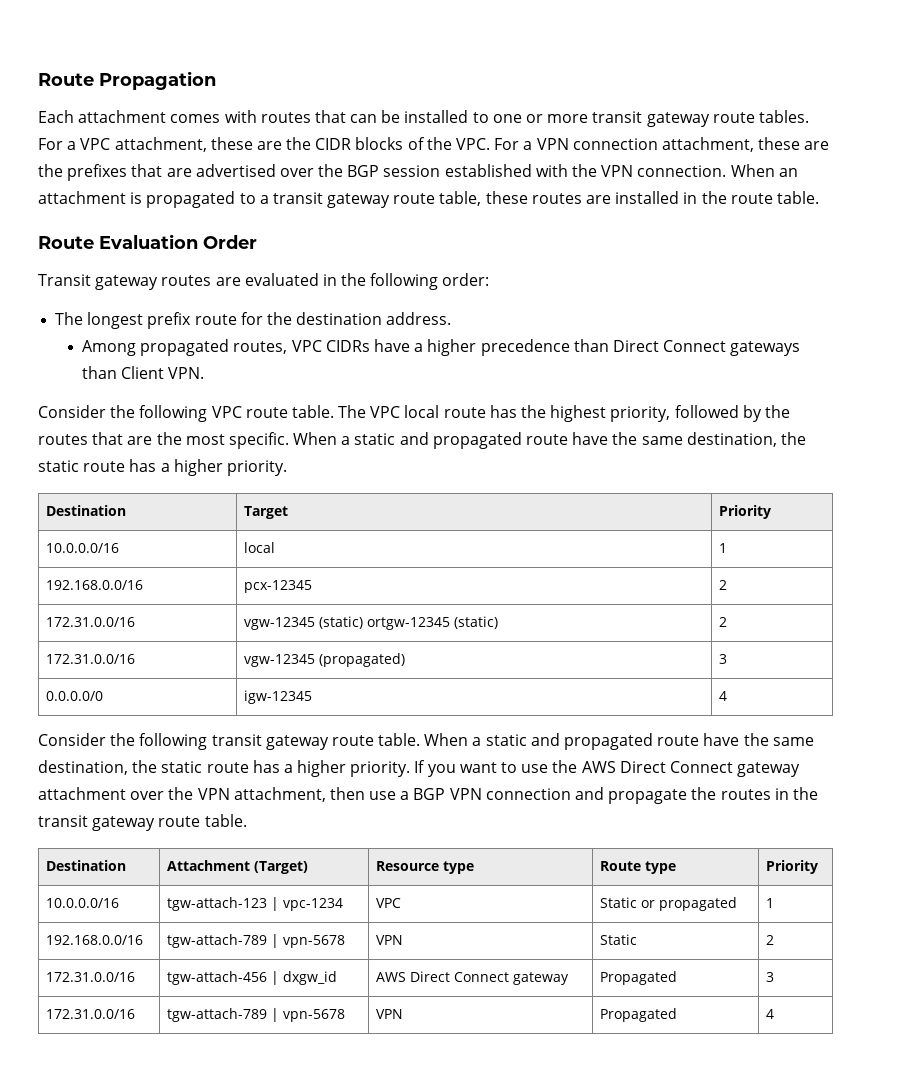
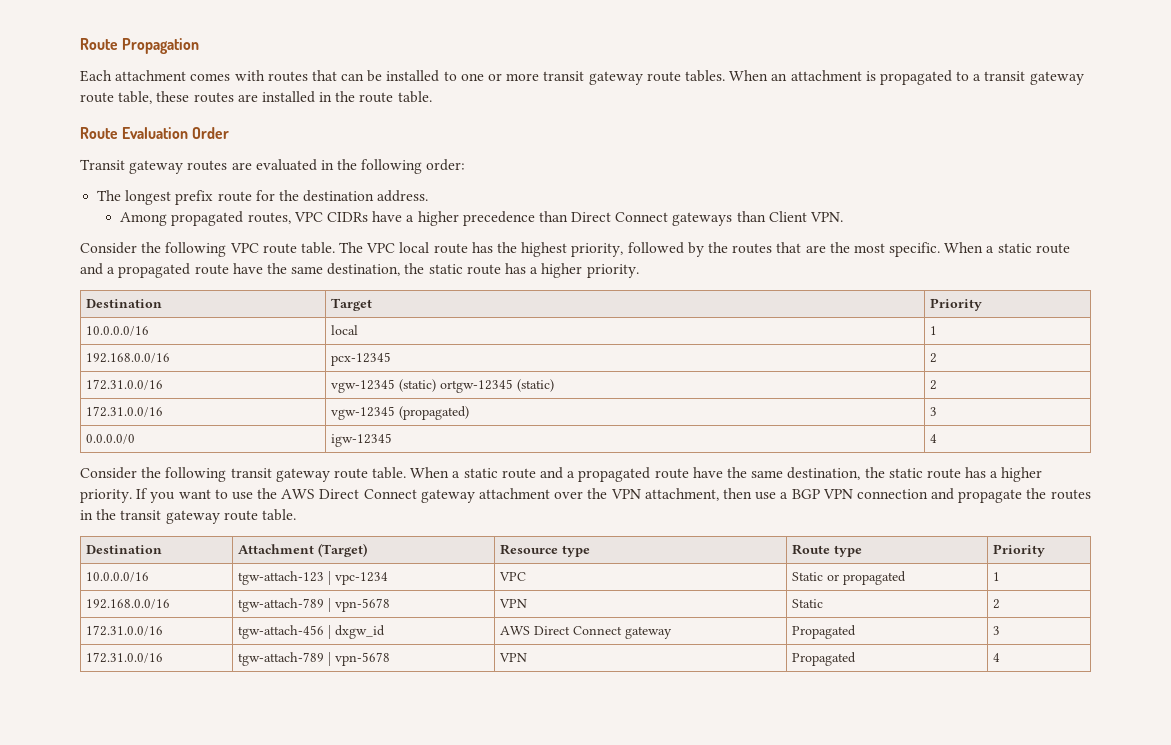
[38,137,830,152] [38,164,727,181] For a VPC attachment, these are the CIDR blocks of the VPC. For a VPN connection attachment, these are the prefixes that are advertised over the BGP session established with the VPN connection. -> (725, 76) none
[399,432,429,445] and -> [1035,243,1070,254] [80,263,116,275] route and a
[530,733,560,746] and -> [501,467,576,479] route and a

==

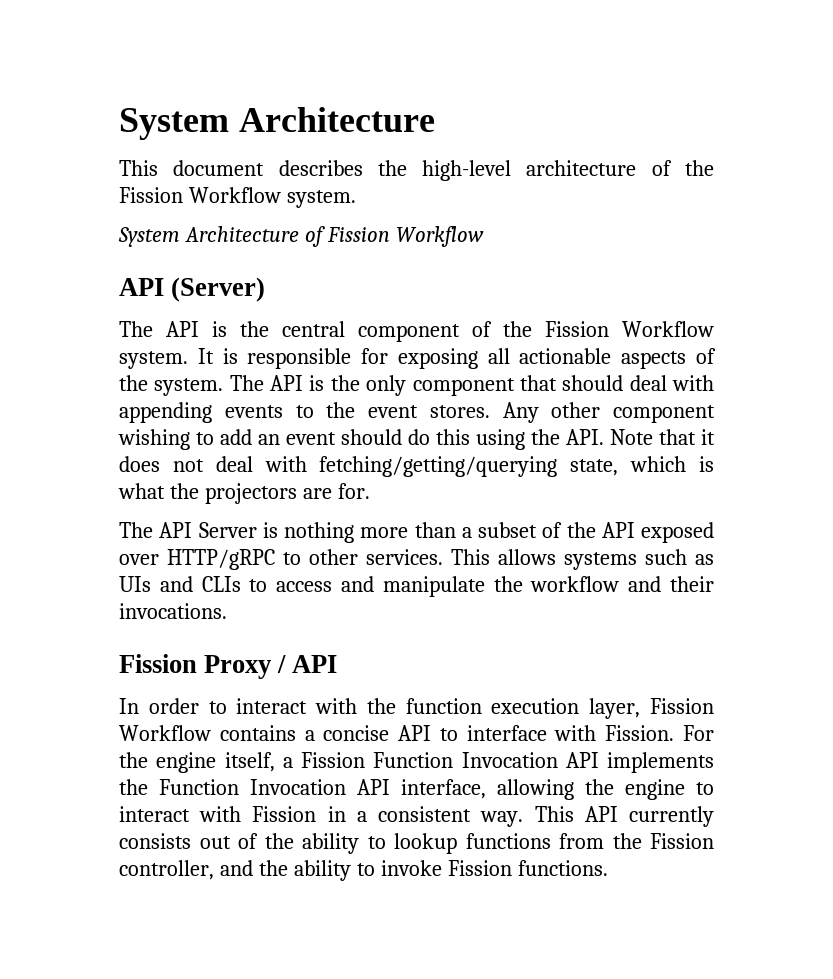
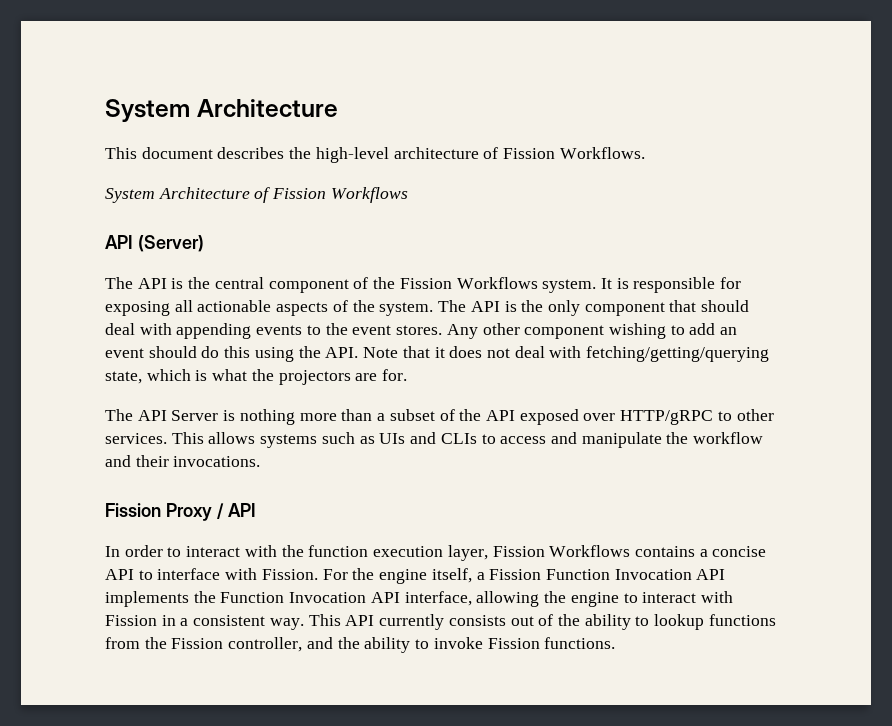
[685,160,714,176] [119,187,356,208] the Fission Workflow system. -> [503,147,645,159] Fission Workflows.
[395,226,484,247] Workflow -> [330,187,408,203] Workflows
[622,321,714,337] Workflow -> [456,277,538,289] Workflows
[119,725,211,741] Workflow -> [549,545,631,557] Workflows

What the exercise asks:
Using the records above, pull out each line where the word "Workflows" occurs.

Answer for the task:
[685,160,714,176] [119,187,356,208] the Fission Workflow system. -> [503,147,645,159] Fission Workflows.
[395,226,484,247] Workflow -> [330,187,408,203] Workflows
[622,321,714,337] Workflow -> [456,277,538,289] Workflows
[119,725,211,741] Workflow -> [549,545,631,557] Workflows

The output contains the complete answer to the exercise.